Mix.install([
{:jason, "~> 1.4"},
{:kino, "~> 0.9", override: true},
{:youtube, github: "brooklinjazz/youtube"},
{:hidden_cell, github: "brooklinjazz/hidden_cell"},
{:poolboy, "~> 1.5"}
])
Process bottlenecks occur when we send too many messages to a process. For example, if we have a single GenServer in our application, each message is handled synchronously. Synchronous message handling makes it easier to reason about the behavior of a GenServer but limits the concurrency in our system.
For example, if we had an expensive operation that takes 500ms, and three clients made simultaneous requests, the last client would have to wait 1.5 seconds.
sequenceDiagram
participant Client 3
participant Client 2
participant Client 1
participant GenServer
Client 1->>GenServer: request
Client 2->>GenServer: request
Client 3->>GenServer: request
GenServer->>Client 1: response (500ms)
GenServer->>Client 2: response (1s)
GenServer->>Client 3: response (1.5s)
A worker pool is a group of processes that handle incoming tasks. When a new task arrives, one of the idle worker processes is assigned to handle it. This allows the workload to be distributed evenly among the worker processes, increasing the efficiency and scalability of the system.
flowchart LR
Caller --> P
subgraph Worker Pool
P[Pool Manager]
W1[Worker 1]
W2[Worker 2]
W3[Worker 3]
P --> W1
P --> W2
P --> W3
end
Worker pools typically have a finite number of workers. A limited worker pool helps prevent unbounded concurrency, which can overload our system with too many concurrent tasks. In addition, once we have enough workers to ensure our CPU cores are busy with work, additional concurrency has few benefits.

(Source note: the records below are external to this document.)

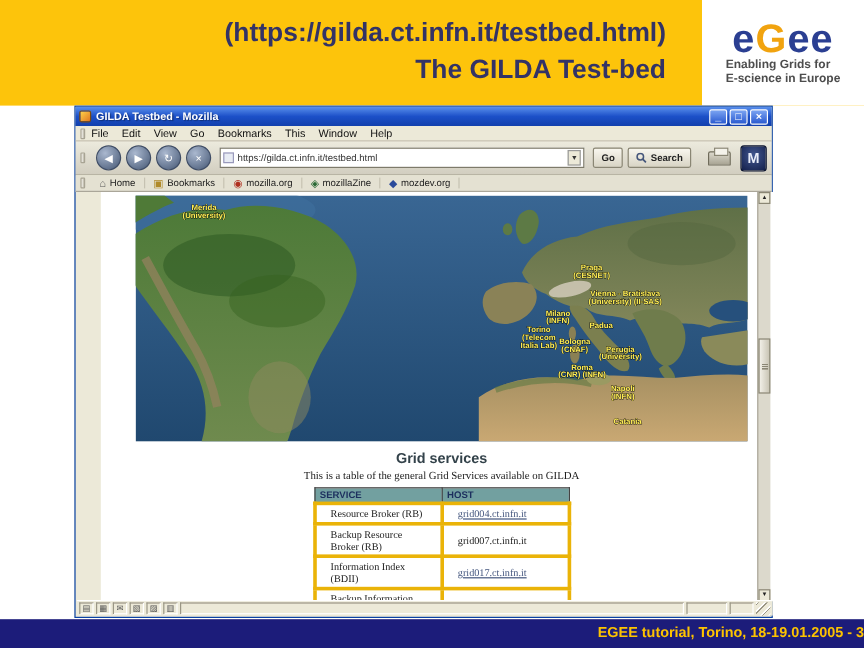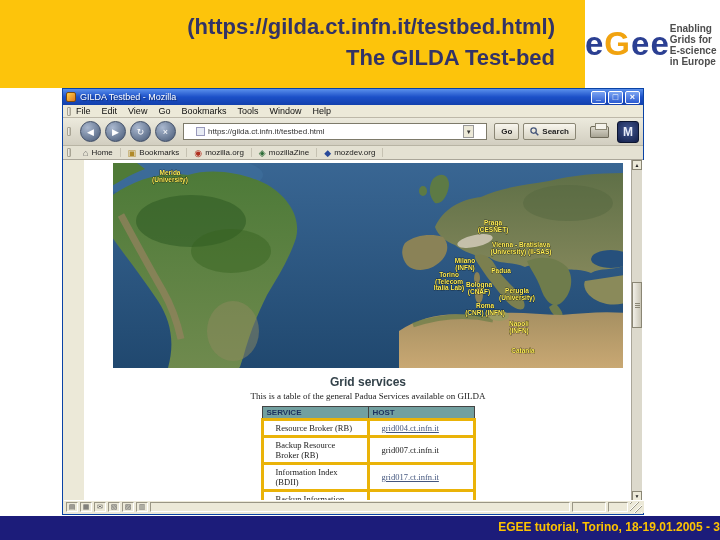--- a/index.html
+++ b/index.html
@@ -4,54 +4,54 @@
 <style>
   * { box-sizing: border-box; margin: 0; padding: 0; }
   body { background: #888; font-family: "Liberation Sans", sans-serif; }
   .slide { position: relative; width: 720px; height: 540px; background: #fff; overflow: hidden; }
 
   
   .banner { position: absolute; left: 0; top: 0; width: 720px; height: 88px; background: #fdc40b; }
   .slide-title { position: absolute; top: 11px; right: 165px; text-align: right;
     color: #333366; font-weight: bold; font-size: 22px; line-height: 31px; letter-spacing: 0; }
   .logo-box { position: absolute; left: 585px; top: 0; width: 135px; height: 88px; background: #fff;
-    display: flex; flex-direction: row; align-items: center; justify-content: center; }
+    display: flex; flex-direction: column; align-items: center; justify-content: center; }
   .logo-word { font-size: 33px; font-weight: bold; line-height: 30px; letter-spacing: 1px; }
   .logo-word .blue { color: #2b3f92; }
   .logo-word .gold { color: #f1a30f; }
   .logo-tag { font-size: 10px; line-height: 11px; color: #4d4d4d; margin-top: 2px; font-weight: bold; }
 
   
   .browser { position: absolute; left: 62px; top: 88px; width: 582px; height: 427px;
     background: #ece9d8; border: 1px solid #0a43a5; }
   .titlebar { height: 16px; background: linear-gradient(180deg,#5a90ec,#1c50c8 50%,#1240ad);
     display: flex; align-items: center; padding: 0 3px; gap: 4px; }
   .tb-icon { width: 10px; height: 10px; background: linear-gradient(135deg,#ffd24a,#e07820);
     border: 1px solid #7a4a10; border-radius: 2px; }
-  .tb-title { color: #fff; font-size: 9px; font-weight: normal; flex: 1;
+  .tb-title { color: #fff; font-size: 9px; font-weight: bold; flex: 1;
     text-shadow: 1px 1px 1px rgba(0,0,0,.4); white-space: nowrap; overflow: hidden; }
   .tb-btn { width: 15px; height: 13px; font-size: 9px; line-height: 11px; text-align: center;
     color: #fff; border: 1px solid #fff; border-radius: 2px;
     background: linear-gradient(180deg,#7ba4f2,#2a5ad0); font-weight: bold; }
 
   .grippy { width: 4px; height: 9px; background: linear-gradient(90deg,#fdfcf8,#b9b5a5);
     border: 1px solid #a8a494; border-radius: 1px; margin-right: 5px; flex: none; }
 
   .menubar { height: 13px; background: #ece9d8; border-bottom: 1px solid #bdb8a8;
     display: flex; align-items: center; padding-left: 4px; font-size: 9px; color: #111; }
   .menu-item { margin-right: 11px; white-space: nowrap; }
 
   .navbar { height: 28px; background: linear-gradient(180deg,#eceadd,#d2cec0);
     display: flex; align-items: center; padding: 0 4px; gap: 4px; border-bottom: 1px solid #b8b4a4; }
   .nav-btn { width: 21px; height: 21px; border-radius: 50%; flex: none;
     background: radial-gradient(circle at 35% 30%, #aab8cf, #63748f 70%, #46556f);
     border: 1px solid #3f4d66; color: #fff; font-size: 9px;
     display: flex; align-items: center; justify-content: center; }
   .url-wrap { flex: 1; height: 17px; background: #fff; border: 1px solid #7d7a6a;
-    display: flex; align-items: center; padding: 0 12px; gap: 3px; margin: 0 3px; }
+    display: flex; align-items: center; padding: 0 2px; gap: 3px; margin: 0 3px; }
   .url-icon { width: 9px; height: 9px; border: 1px solid #99b; background: #e8ecf4; flex: none; }
   .url-input { flex: 1; border: none; outline: none; font-size: 8px; color: #333;
     font-family: "Liberation Sans", sans-serif; background: transparent; }
   .url-drop { width: 11px; height: 13px; background: #ece9d8; border: 1px solid #999;
     font-size: 6px; text-align: center; line-height: 12px; color: #333; flex: none; }
   .chrome-btn { height: 17px; padding: 0 6px; font-size: 8px; font-weight: bold; color: #222;
     background: linear-gradient(#f8f6ee,#d8d4c4); border: 1px solid #8a8674; border-radius: 2px;
     display: flex; align-items: center; gap: 3px; flex: none; }
   .printer { position: relative; width: 19px; height: 12px; margin: 0 4px 0 10px;
     background: linear-gradient(#dcd9cc,#a8a494); border: 1px solid #6f6b5a; border-radius: 2px 2px 1px 1px; flex: none; }
@@ -143,21 +143,21 @@
     </div>
 
     <div class="menubar">
       <div class="grippy"></div>
       <div style="display:flex;">
           <span class="menu-item">File</span>
           <span class="menu-item">Edit</span>
           <span class="menu-item">View</span>
           <span class="menu-item">Go</span>
           <span class="menu-item">Bookmarks</span>
-          <span class="menu-item">Tools</span>
+          <span class="menu-item">This</span>
           <span class="menu-item">Window</span>
           <span class="menu-item">Help</span>
         </div>
     </div>
 
     <div class="navbar">
       <div class="grippy"></div>
       <div style="display:flex;gap:4px;">
           <div class="nav-btn">◀</div>
           <div class="nav-btn">▶</div>
@@ -288,21 +288,21 @@
                 <text x="372" y="145" class="map-label">Roma</text>
                 <text x="372" y="151.5" class="map-label">(CNR) (INFN)</text>
                 <text x="406" y="163" class="map-label">Napoli</text>
                 <text x="406" y="169.5" class="map-label">(INFN)</text>
                 <text x="410" y="190" class="map-label">Catania</text>
               </g>
           </svg>
         </div>
 
         <div class="gs-heading">Grid services</div>
-        <div class="gs-desc">This is a table of the general Padua Services available on GILDA</div>
+        <div class="gs-desc">This is a table of the general Grid Services available on GILDA</div>
 
         <table class="gs-table">
           <thead>
             <tr>
               <th class="col-service">SERVICE</th>
               <th class="col-host">HOST</th>
             </tr>
           </thead>
           <tbody>
               <tr>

We use named processes in this reading material. If a named process is already started and you re-evaluate a code example you may see the following error.
** (MatchError) no match of right hand side value: {:error, {:already_started, #PID<0.265.0>}} reading/worker_pools.livemd#cell:oc2mtzukw3gd7z2s5oyguox4qdpegr7a:3: PoolManager.start_link/1 /home/brook/dockyard/curriculum/reading/worker_pools. livemd#cell:ynvusqt7eiocyatfupox6d2pqqpiwwf4:2: (file) /home/brook/dockyard/curriculum/reading/worker_pools. livemd#cell:ynvusqt7eiocyatfupox6d2pqqpiwwf4:1: (file)
To resolve this issue, reconnect the current runtime.
Throughout this reading, you will see several examples of module names without a module definition.
Registry.start_link(name: ModuleName, keys: :duplicate)
Keep in mind that module names are just atoms. For these examples, we can use atoms and module names interchangeably. We often see this when providing the name for a process.
Registry.start_link(name: :my_module_name, keys: :duplicate)
Module names are just syntax sugar for atoms prefaced with :Elixir.<atom>
.
MyModule == :"Elixir.MyModule"
Modules even work with Atom functions.
Atom.to_string(MyModule)
We use Kino.Process
in this material to provide sequence diagrams of processes. We'll often use the Kino.Process.render_sequence_trace/2 function to display process messages in a diagram.
Kino.Process.render_seq_trace(fn ->
parent = self()
child = spawn(fn -> send(parent, :message) end)
receive do
:message -> "parent #{inspect(parent)} received a message from child #{inspect(child)}"
end
end)
Registry is a built-in module that provides a way to register and look up named processes in a distributed system. Think of it as a directory service that allows you to associate a process with a name, making it easier to locate and communicate with that process throughout your application.
flowchart
Registry
p1[Process]
p2[Process]
p3[Process]
Registry --> p1
Registry --> p2
Registry --> p3
Unique Registries register only a single process for each unique key.
flowchart
R[Registry]
K1[Key1]
K2[Key2]
K3[Key3]
P1[Process1]
P2[Process2]
P3[Process3]
R --> K1 --> P1
R --> K2 --> P2
R --> K3 --> P3
{:ok, _} = Registry.start_link(keys: :unique, name: :my_unique_registry)
We can start a process under the Registry by calling Registry.register/3. We'll start a simple Agent process.
{:ok, agent_pid} =
Agent.start_link(fn ->
Registry.register(:my_unique_registry, :agent1, nil)
0
end)
Then we can find the :agent1
process in the Registry using Registry.lookup/2.
Registry.lookup(:my_unique_registry, :agent1)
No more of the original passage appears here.